Your reply should contain the whole listing below, repeated exactly, and no images.
┌────────
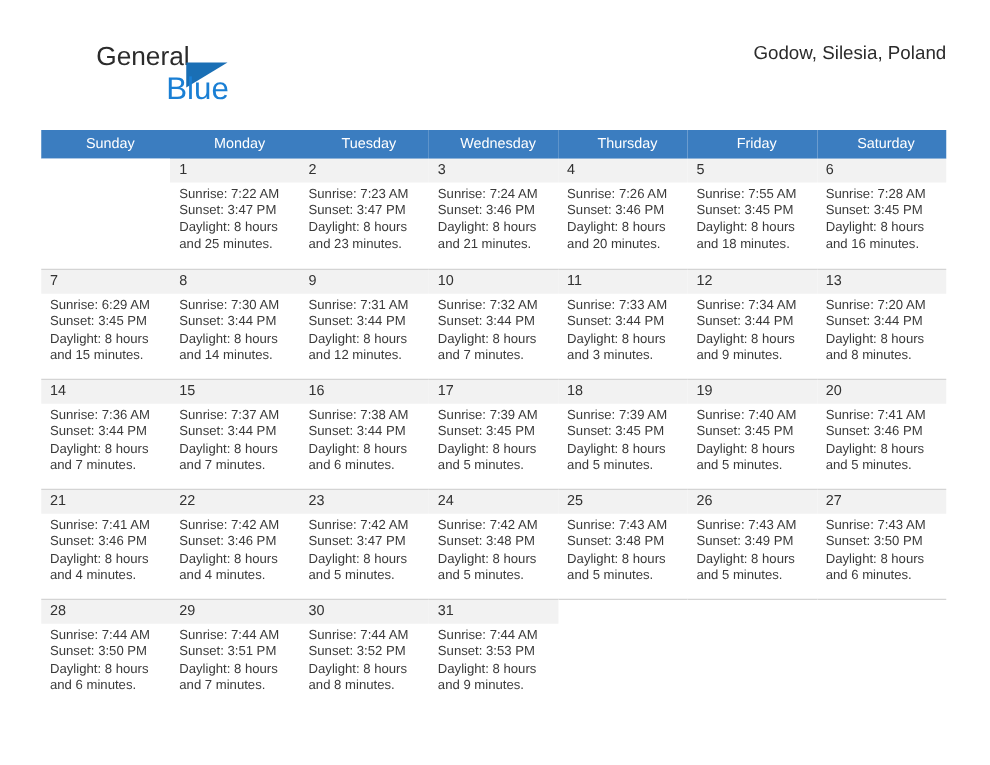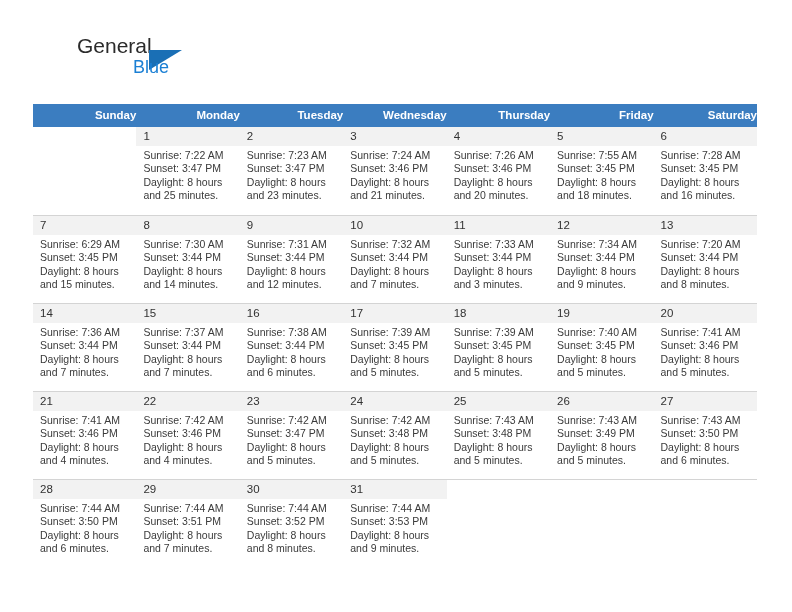--- a/index.html
+++ b/index.html
@@ -160,6 +160,7 @@
     </div>
 
     <div class="title-block">
+      <div class="cal-subtitle">Godow, Silesia, Poland</div>
     </div>
 
   </div>

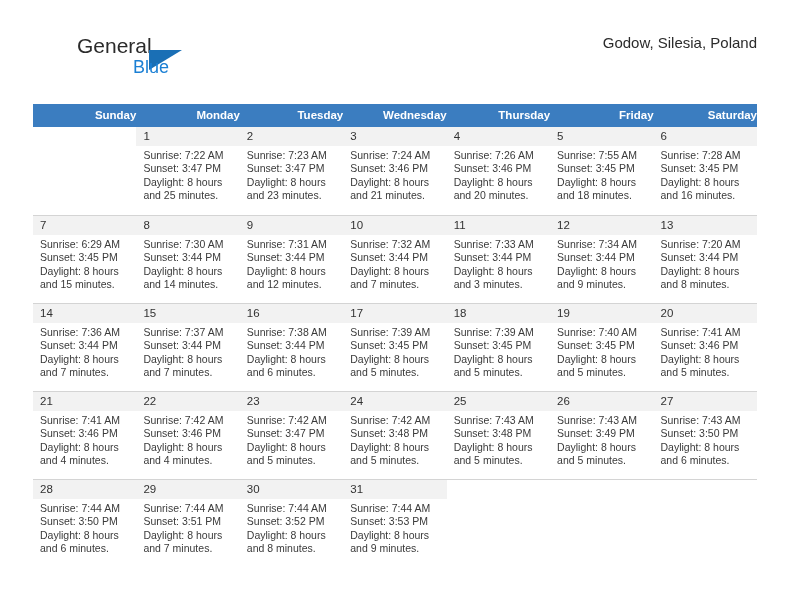--- a/index.html
+++ b/index.html
@@ -61,7 +61,7 @@
     position: absolute;
     left: 56px;
     top: 23px;
-    font-size: 18px;
+    font-size: 25px;
     color: #1a7fd4;
     font-family: "Liberation Sans", sans-serif;
   }

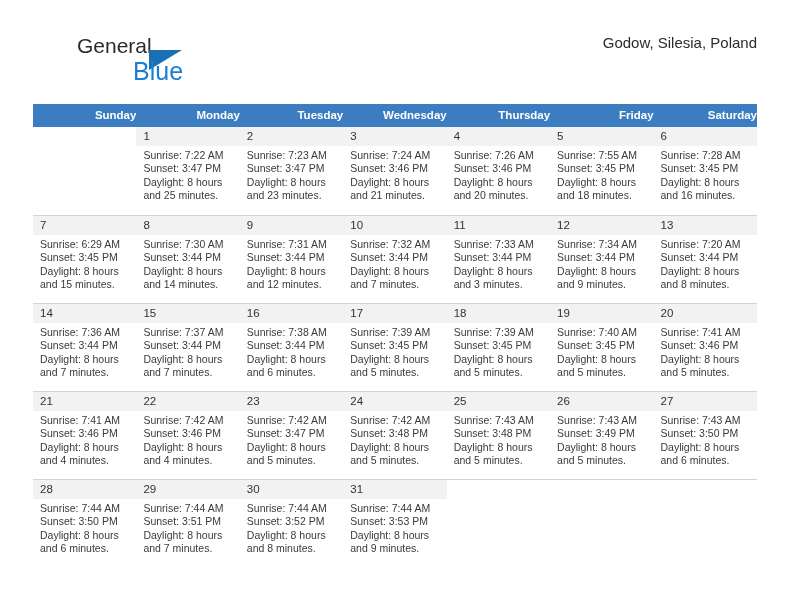--- a/index.html
+++ b/index.html
@@ -101,8 +101,8 @@
     background: #3b7dc0;
     color: #ffffff;
     font-size: 11.5px;
-    font-weight: bold;
-    text-align: right;
+    font-weight: normal;
+    text-align: center;
     padding: 5px 0 5px 7px;
     height: 12px;
     line-height: 13px;

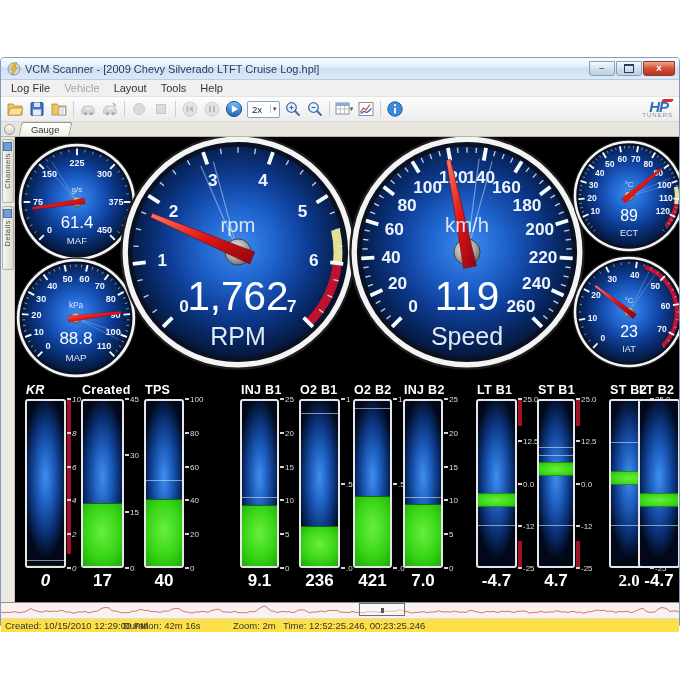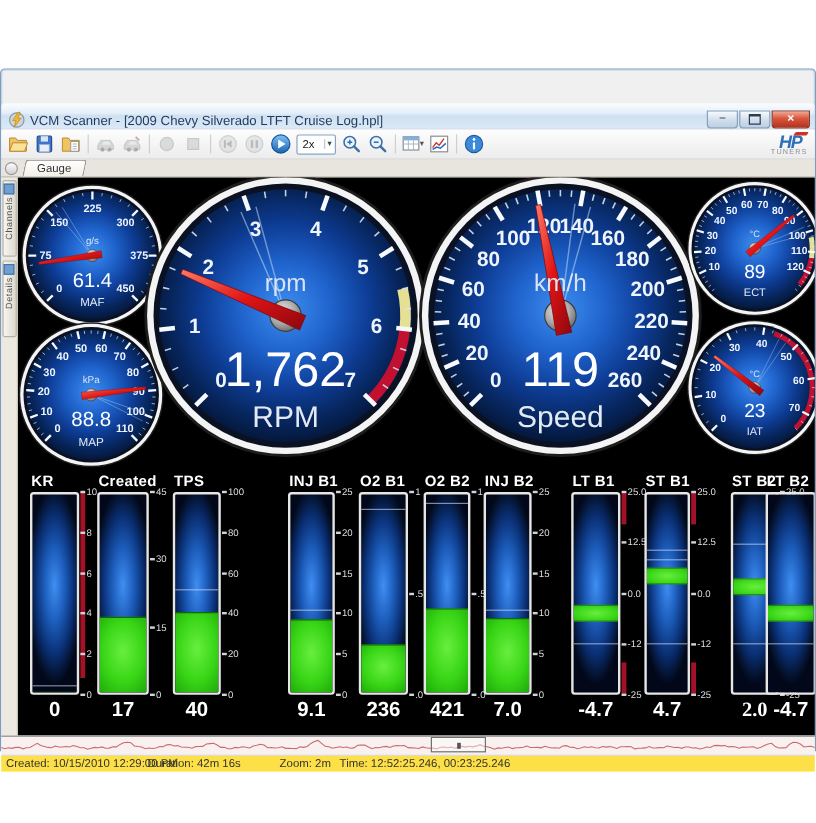--- a/index.html
+++ b/index.html
@@ -6,7 +6,7 @@
   .page{position:relative;width:680px;height:686px;background:#fff;font-family:"Liberation Sans",sans-serif;overflow:hidden;}
   .window{position:absolute;left:0;top:57px;width:680px;height:569px;box-sizing:border-box;border:1px solid #7f9cbd;border-radius:4px 4px 0 0;box-shadow:0 0 0 1px #c7d9ec inset;background:#f0f0f0;}
   
-  .titlebar{height:21px;display:flex;align-items:flex-end;padding:0 4px;background:linear-gradient(#fbfdfe 0%,#e3eef9 40%,#cfe0f0 50%,#dbe9f7 100%);border-radius:3px 3px 0 0;border-bottom:1px solid #b9cbdd;margin-top:28px;}
+  .titlebar{height:21px;display:flex;align-items:center;padding:0 4px;background:linear-gradient(#fbfdfe 0%,#e3eef9 40%,#cfe0f0 50%,#dbe9f7 100%);border-radius:3px 3px 0 0;border-bottom:1px solid #b9cbdd;}
   .app-icon{width:14px;height:14px;margin:0 4px 0 2px;display:inline-flex;}
   .title{font-size:11px;color:#1e3a5f;white-space:nowrap;overflow:hidden;}
   .winbtns{margin-left:auto;display:flex;}

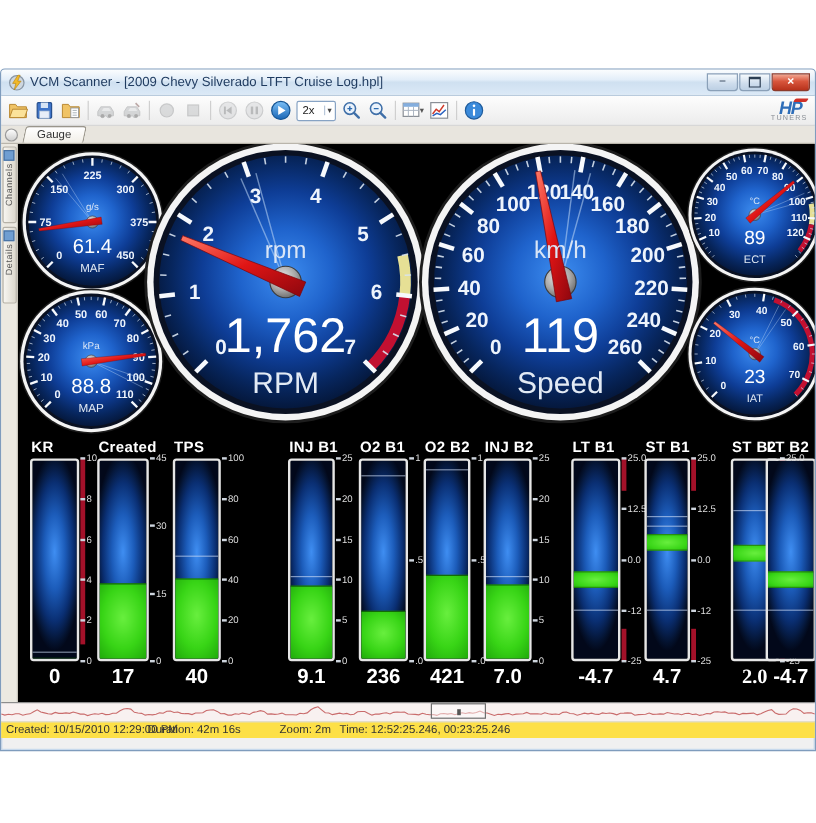--- a/index.html
+++ b/index.html
@@ -84,6 +84,13 @@
       </span>
     </div>
 
+    <div class="menubar" id="menubar">
+        <span class="menu-item">Log File</span>
+        <span class="menu-item disabled">Vehicle</span>
+        <span class="menu-item">Layout</span>
+        <span class="menu-item">Tools</span>
+        <span class="menu-item">Help</span>
+      </div>
 
     <div class="toolbar" id="toolbar">
       <div class="hp-logo">

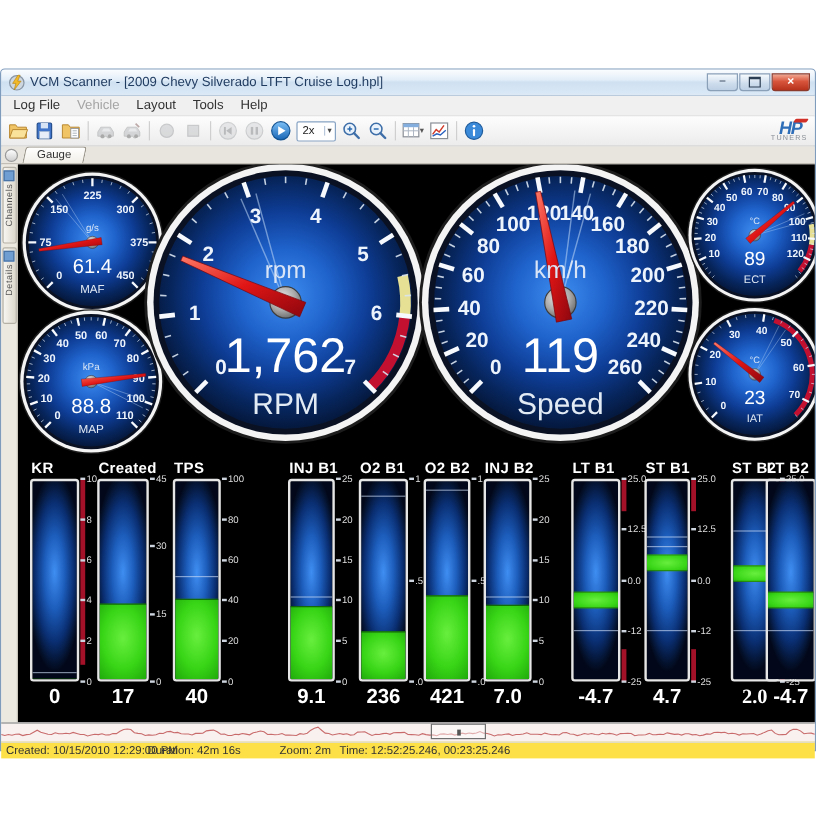--- a/index.html
+++ b/index.html
@@ -742,7 +742,7 @@
             <text x="100" y="143" text-anchor="middle" font-size="28" fill="#ffffff" font-family="Liberation Sans, sans-serif">23</text>
             <text x="100" y="170" text-anchor="middle" font-size="16" fill="#e2eaf4" font-family="Liberation Sans, sans-serif">IAT</text>
           </svg>
-          <div class="bar-col" style="left: 10px; width: 41px;">
+          <div class="bar-col" style="left: 10px; width: 41px; font-style: italic;">
             <div class="bar-label">KR</div>
             <div class="bar-frame" style="width: 41px;">
               <div class="bar-fill" style="height: 0%;"></div>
└────────
▸ **ANSWER TO THIS TASK**:
--- a/index.html
+++ b/index.html
@@ -160,6 +160,7 @@
     </div>
 
     <div class="title-block">
+      <div class="cal-subtitle">Godow, Silesia, Poland</div>
     </div>
 
   </div>

--- a/index.html
+++ b/index.html
@@ -61,7 +61,7 @@
     position: absolute;
     left: 56px;
     top: 23px;
-    font-size: 18px;
+    font-size: 25px;
     color: #1a7fd4;
     font-family: "Liberation Sans", sans-serif;
   }

--- a/index.html
+++ b/index.html
@@ -101,8 +101,8 @@
     background: #3b7dc0;
     color: #ffffff;
     font-size: 11.5px;
-    font-weight: bold;
-    text-align: right;
+    font-weight: normal;
+    text-align: center;
     padding: 5px 0 5px 7px;
     height: 12px;
     line-height: 13px;

--- a/index.html
+++ b/index.html
@@ -6,7 +6,7 @@
   .page{position:relative;width:680px;height:686px;background:#fff;font-family:"Liberation Sans",sans-serif;overflow:hidden;}
   .window{position:absolute;left:0;top:57px;width:680px;height:569px;box-sizing:border-box;border:1px solid #7f9cbd;border-radius:4px 4px 0 0;box-shadow:0 0 0 1px #c7d9ec inset;background:#f0f0f0;}
   
-  .titlebar{height:21px;display:flex;align-items:flex-end;padding:0 4px;background:linear-gradient(#fbfdfe 0%,#e3eef9 40%,#cfe0f0 50%,#dbe9f7 100%);border-radius:3px 3px 0 0;border-bottom:1px solid #b9cbdd;margin-top:28px;}
+  .titlebar{height:21px;display:flex;align-items:center;padding:0 4px;background:linear-gradient(#fbfdfe 0%,#e3eef9 40%,#cfe0f0 50%,#dbe9f7 100%);border-radius:3px 3px 0 0;border-bottom:1px solid #b9cbdd;}
   .app-icon{width:14px;height:14px;margin:0 4px 0 2px;display:inline-flex;}
   .title{font-size:11px;color:#1e3a5f;white-space:nowrap;overflow:hidden;}
   .winbtns{margin-left:auto;display:flex;}

--- a/index.html
+++ b/index.html
@@ -84,6 +84,13 @@
       </span>
     </div>
 
+    <div class="menubar" id="menubar">
+        <span class="menu-item">Log File</span>
+        <span class="menu-item disabled">Vehicle</span>
+        <span class="menu-item">Layout</span>
+        <span class="menu-item">Tools</span>
+        <span class="menu-item">Help</span>
+      </div>
 
     <div class="toolbar" id="toolbar">
       <div class="hp-logo">

--- a/index.html
+++ b/index.html
@@ -742,7 +742,7 @@
             <text x="100" y="143" text-anchor="middle" font-size="28" fill="#ffffff" font-family="Liberation Sans, sans-serif">23</text>
             <text x="100" y="170" text-anchor="middle" font-size="16" fill="#e2eaf4" font-family="Liberation Sans, sans-serif">IAT</text>
           </svg>
-          <div class="bar-col" style="left: 10px; width: 41px;">
+          <div class="bar-col" style="left: 10px; width: 41px; font-style: italic;">
             <div class="bar-label">KR</div>
             <div class="bar-frame" style="width: 41px;">
               <div class="bar-fill" style="height: 0%;"></div>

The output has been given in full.